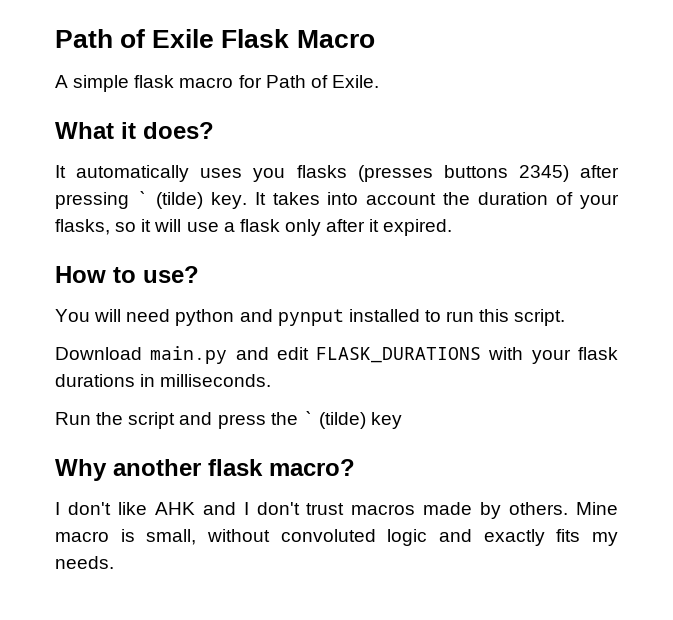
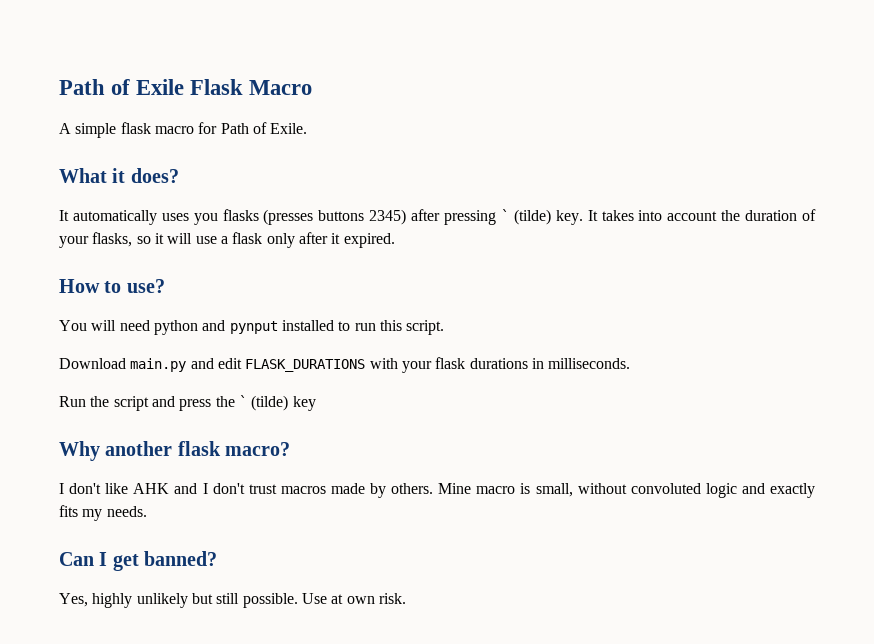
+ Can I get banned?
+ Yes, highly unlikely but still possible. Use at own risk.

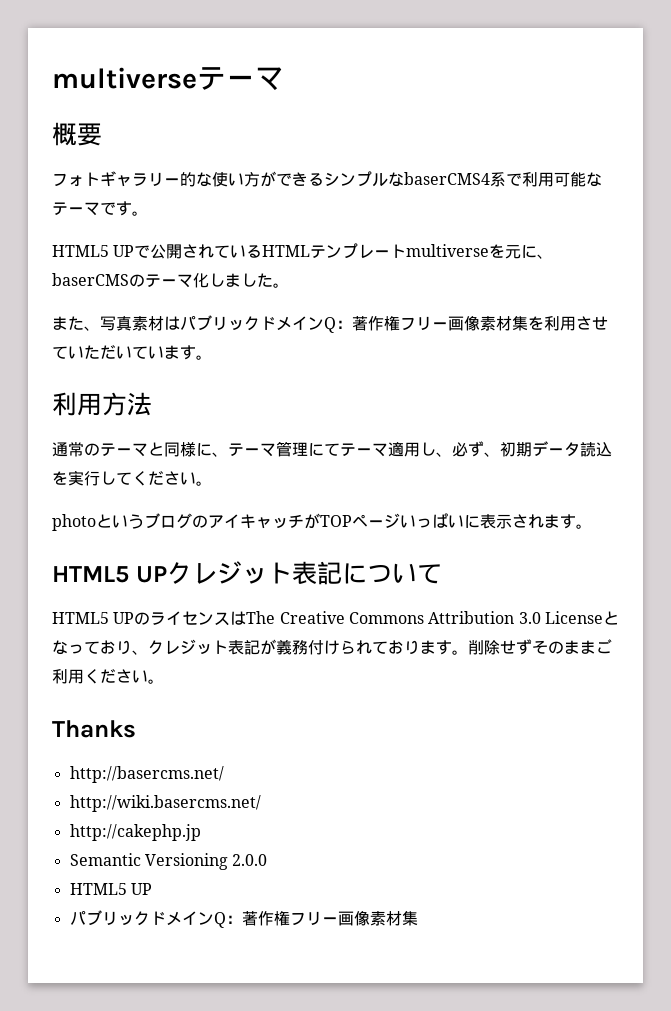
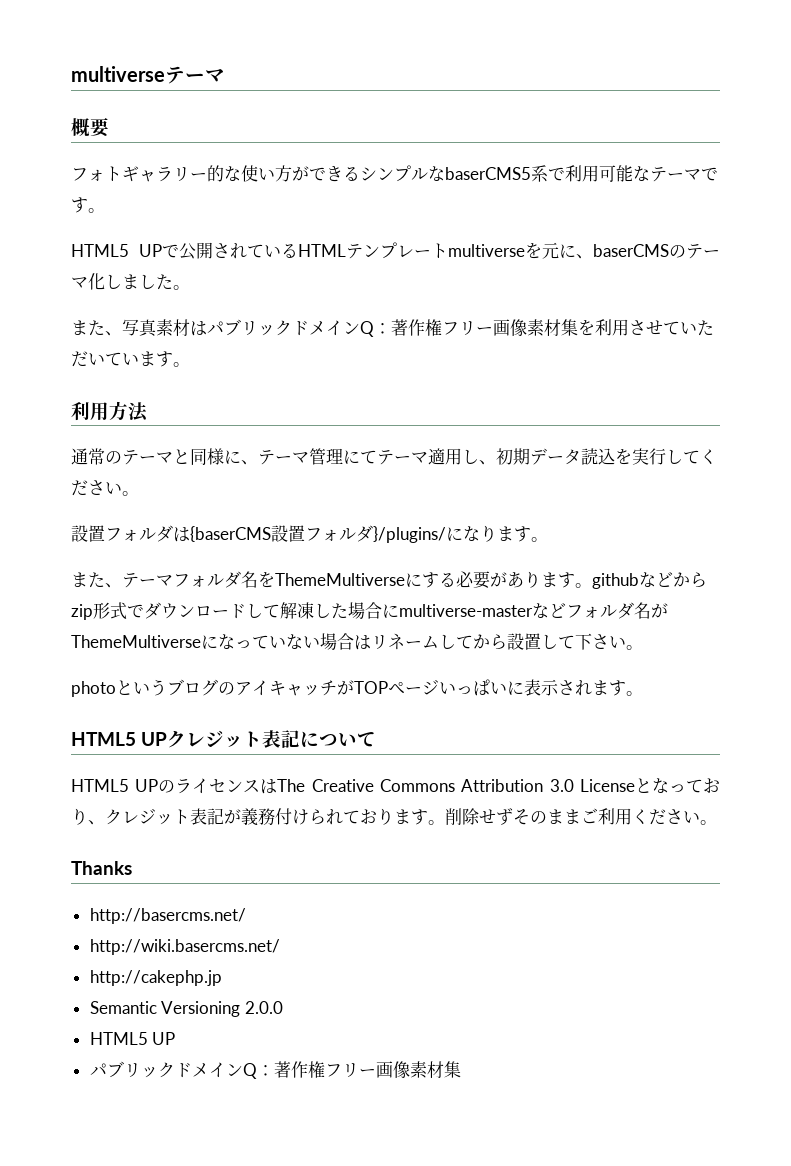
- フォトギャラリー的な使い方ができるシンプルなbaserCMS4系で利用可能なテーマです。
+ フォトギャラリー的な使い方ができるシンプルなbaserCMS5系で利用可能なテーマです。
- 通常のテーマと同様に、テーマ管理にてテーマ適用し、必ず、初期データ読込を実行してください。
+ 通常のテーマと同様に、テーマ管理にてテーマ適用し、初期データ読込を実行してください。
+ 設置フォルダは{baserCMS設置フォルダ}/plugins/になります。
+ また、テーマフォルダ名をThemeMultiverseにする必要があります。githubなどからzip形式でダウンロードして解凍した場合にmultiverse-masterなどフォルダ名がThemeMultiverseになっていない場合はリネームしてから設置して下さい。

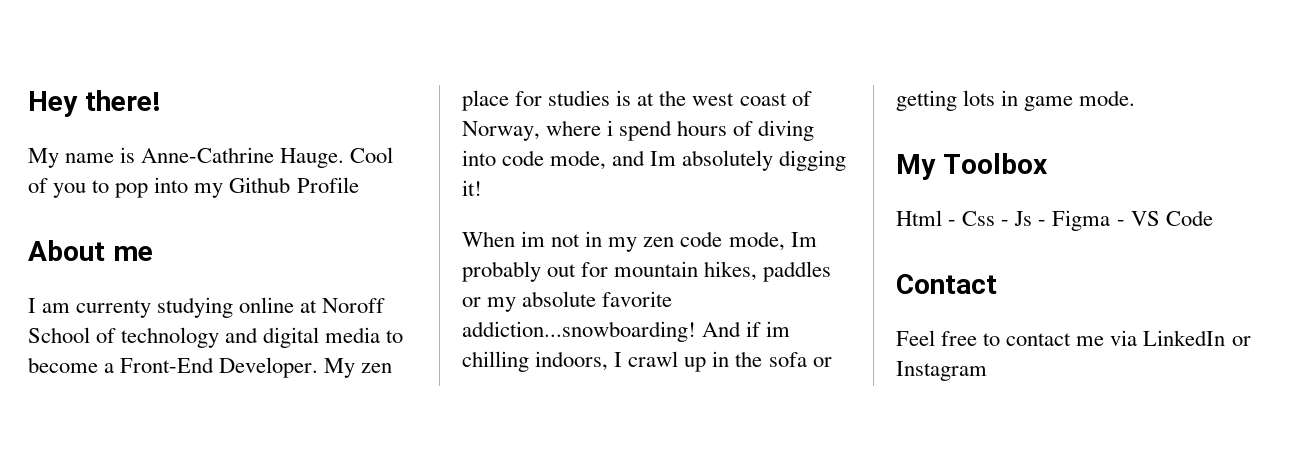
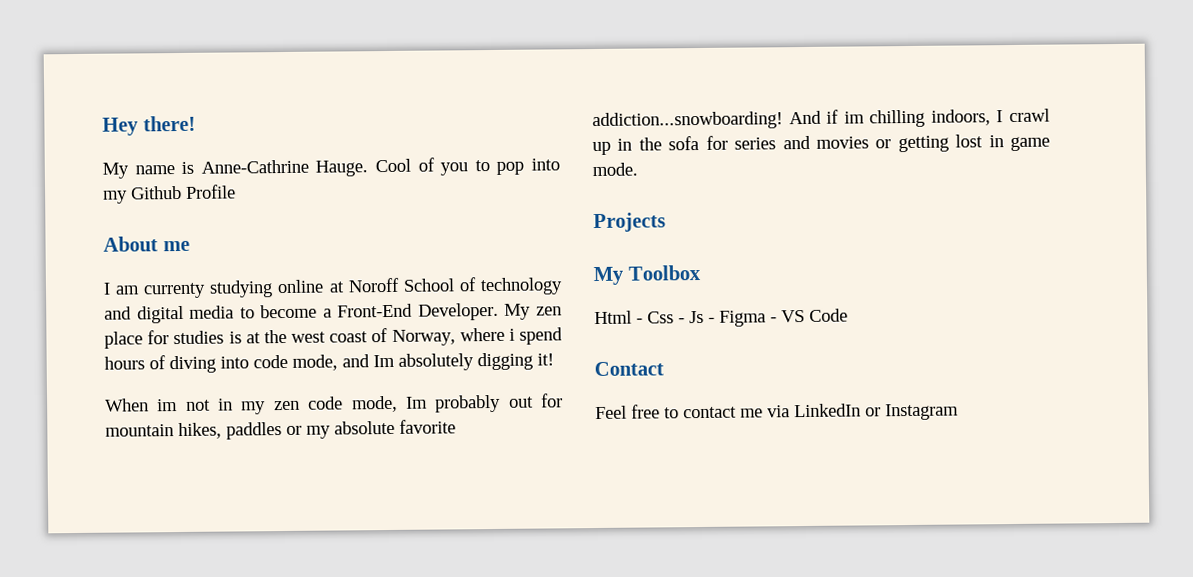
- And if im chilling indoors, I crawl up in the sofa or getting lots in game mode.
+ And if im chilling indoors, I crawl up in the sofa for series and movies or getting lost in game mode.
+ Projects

* **YOUR OBJECTIVE**
Across the listing above, report every line where "getting" occurs.

* **ANSWER**
- And if im chilling indoors, I crawl up in the sofa or getting lots in game mode.
+ And if im chilling indoors, I crawl up in the sofa for series and movies or getting lost in game mode.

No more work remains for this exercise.